The Owls have a four-game winning streak, averaging 41 points a game in that stretch, and won five of their last six games. This is their third bowl game since a postseason drought from 1961 to 2006.
“We were a good football team. We were competitive in every game,” coach David Bailiff said. “Very resilient group of young men that showed up, even when we back ourselves into the corner and knew we had to win out to become bowl eligible.”
Hatfield’s first head coaching job was at Air Force from 1979-83, and he won bowl games each of his last two seasons. He then went to Arkansas and Clemson, then was at Rice from 1994-2005.
Bailiff was asked who was going to win to have Hatfield as an honorary coach.
“We want him to be there and it wouldn’t even matter really what sideline he’s on,” the current Rice coach said. “He’s just one of the greatest guys that’s ever been in the business, and you know, we are just hopeful that he can come to the game.”
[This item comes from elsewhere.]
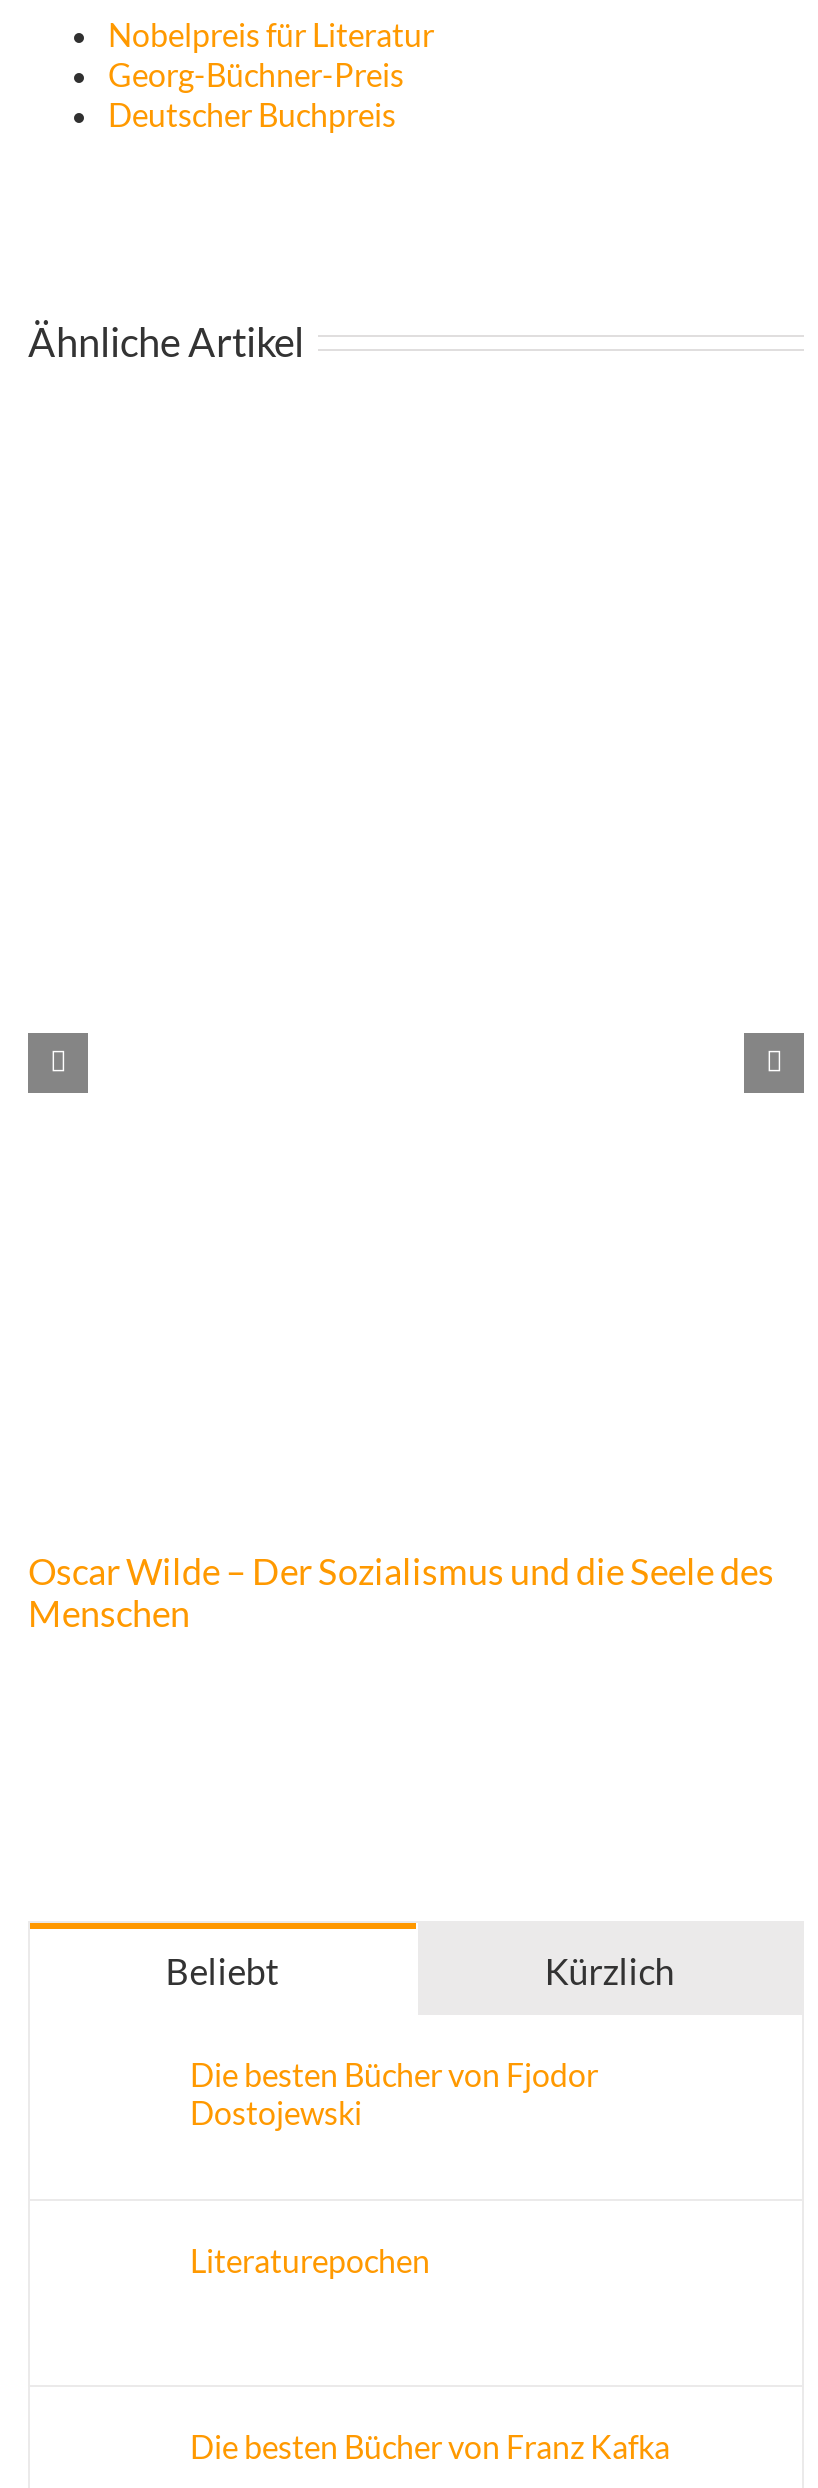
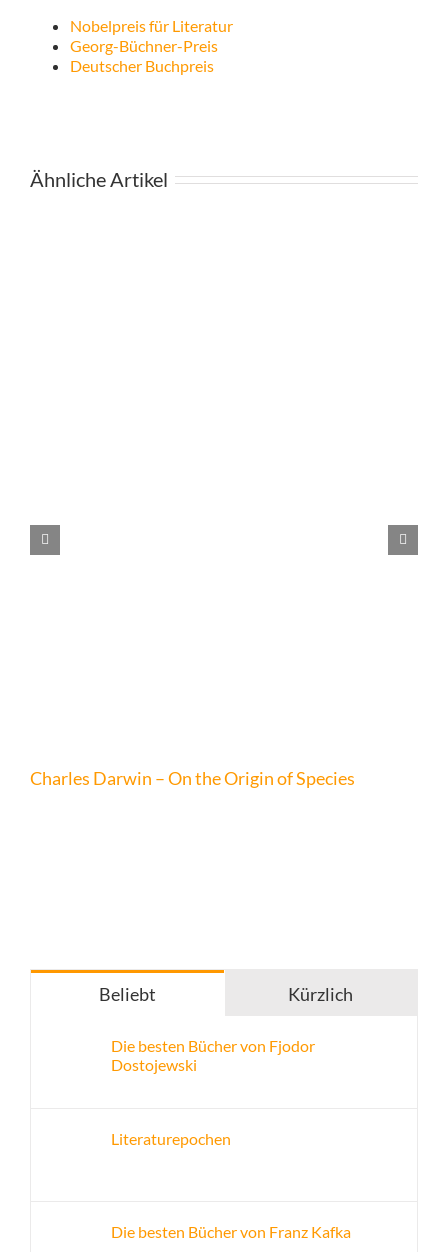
- Oscar Wilde – Der Sozialismus und die Seele des
- Menschen
+ Charles Darwin – On the Origin of Species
Calhoun had similar flattering things to say about Hatfield, and credited him with doing “an awful lot to rejuvenate” the Air Force program with those two bowl victories three decades ago.
Before taking over in 2007 as head coach at Air Force, where he was a quarterback and started his coaching career in the late 1980s, Calhoun was offensive coordinator for one season with the NFL’s Texans in Houston — home of Rice.